Plongée fascinante dans La Havane des années 20, Contrebande dépeint avec une splendide intensité les misères et les rêves de grandeur d’un peuple de pêcheurs qui se débat pour survivre.

« Contrebande d’alcool ; contrebande de sentiments ; contrebande de pensées, pour endormir ma conscience, qui parfois protestait. Mais qu’étais-je d’autre, moi, l’hypocrite, le timide et le vaniteux, qu’un produit frauduleux parmi tous ces hommes véritables… »

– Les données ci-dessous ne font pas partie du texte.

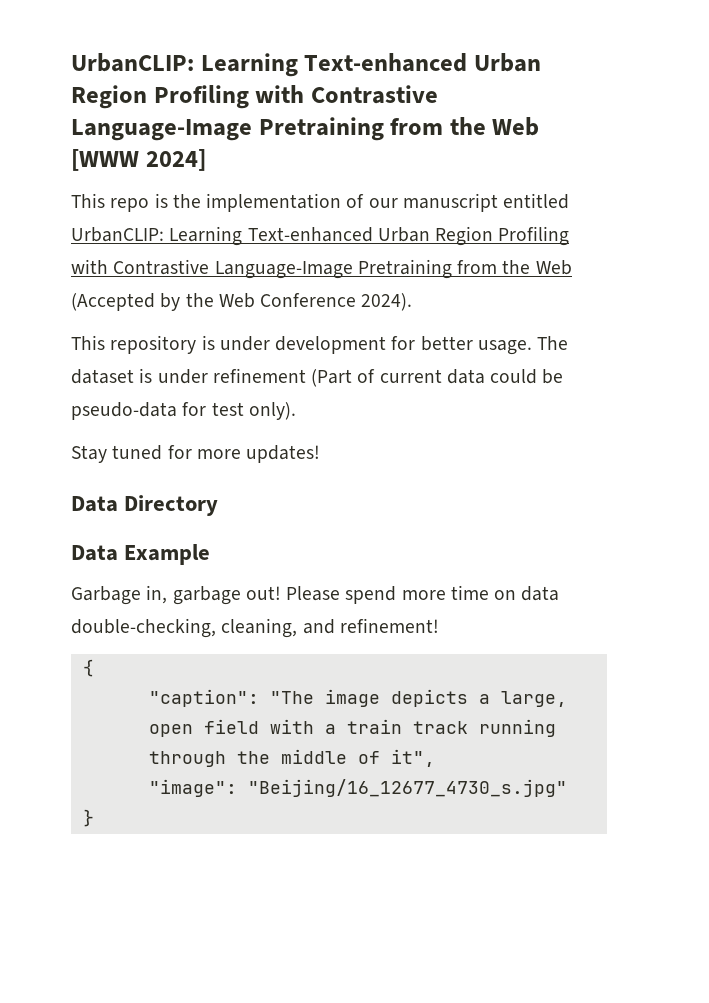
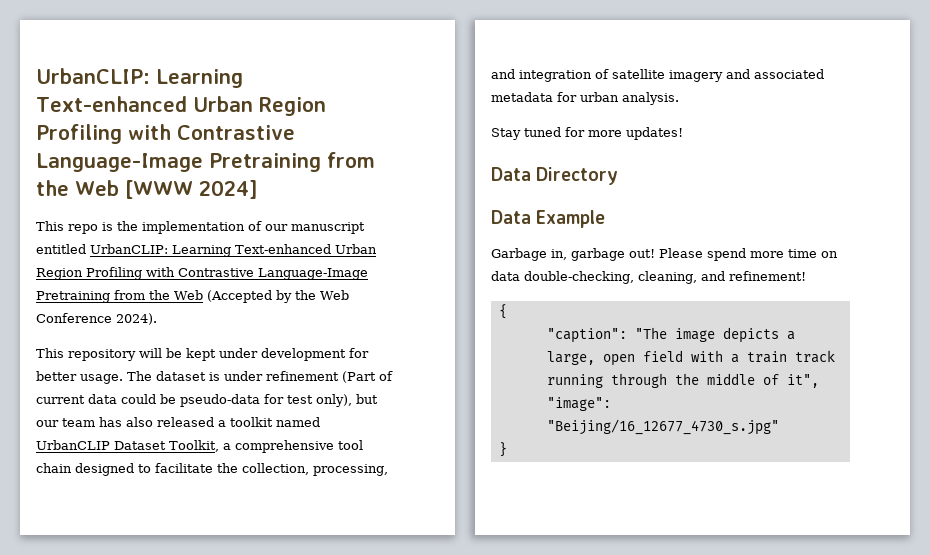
- This repository is under development for better usage.
+ This repository will be kept under development for better usage.
- The dataset is under refinement (Part of current data could be pseudo-data for test only).
+ The dataset is under refinement (Part of current data could be pseudo-data for test only), but our team has also released a toolkit named UrbanCLIP Dataset Toolkit, a comprehensive tool chain designed to facilitate the collection, processing, and integration of satellite imagery and associated metadata for urban analysis.

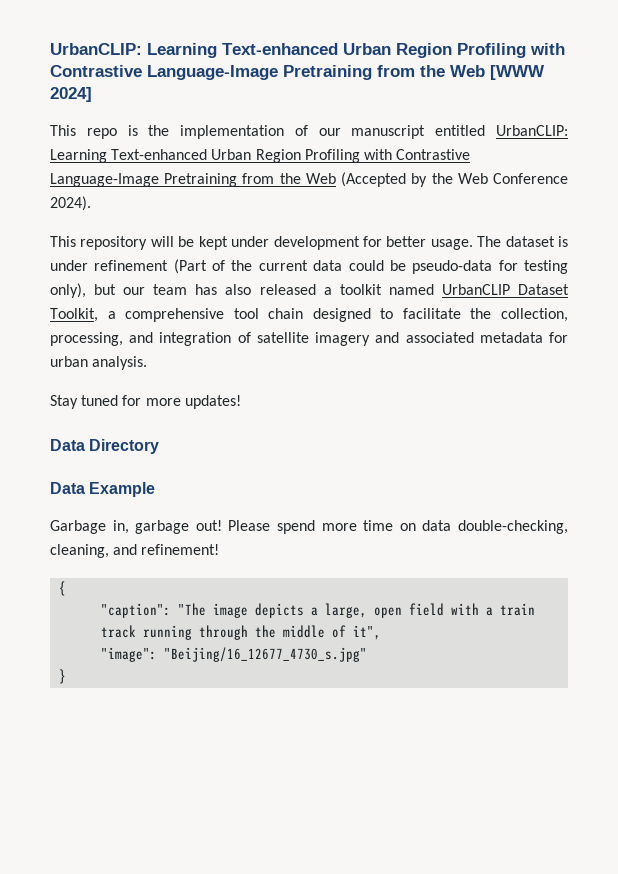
- The dataset is under refinement (Part of current data could be pseudo-data for test only), but our team has also released a toolkit named UrbanCLIP Dataset Toolkit, a comprehensive tool chain designed to facilitate the collection, processing, and integration of satellite imagery and associated metadata for urban analysis.
+ The dataset is under refinement (Part of the current data could be pseudo-data for testing only), but our team has also released a toolkit named UrbanCLIP Dataset Toolkit, a comprehensive tool chain designed to facilitate the collection, processing, and integration of satellite imagery and associated metadata for urban analysis.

C’est par cet exergue que s’ouvre le roman d’Enrique Serpa. Une violente unité dramatique de bout en bout l’inspire, avec l’aventure pour enseigne. C’est l’histoire d’un duel psychologique entre le propriétaire de La Buena Ventura, une goélette vouée jusque-là à la pêche, et le capitaine de bord, un baroudeur surnommé Requin. Entre l’armateur et Requin, homme d’honneur, un peu forban à ses heures, un peu assassin, s’instaure vite une relation ambiguë de mépris et de domination sur fond de fascination : le narrateur, plutôt lâche et mythomane, usé par la débauche et définitivement neurasthénique, admire le marin et cherche de manière maladive son approbation. C’est ainsi qu’il accepte au bluff la proposition du loup de mer. Ce dernier en effet le convainc qu’en cette période de prohibition aux États-Unis (nous sommes dans les années trente, à Cuba), la contrebande d’alcool est bien plus lucrative que la pêche au mérou. D’autant que la concurrence économique est à son comble, sur fond de corruption généralisée.

Ex-ingénieur chimiste à l’American Sugar Company, le propriétaire de La Buena Ventura abandonnera non sans effroi son projet de pêche pour cette périlleuse expédition dont les préparatifs et l’accomplissement vont tenir le lecteur en haleine. À travers l’agitation d’une foule de pêcheurs, prostituées, contrebandiers, enfants miséreux, couve le feu qui embrasera l’île de Cuba où l’insolente fortune de quelques-uns nargue l’extrême dénuement du peuple.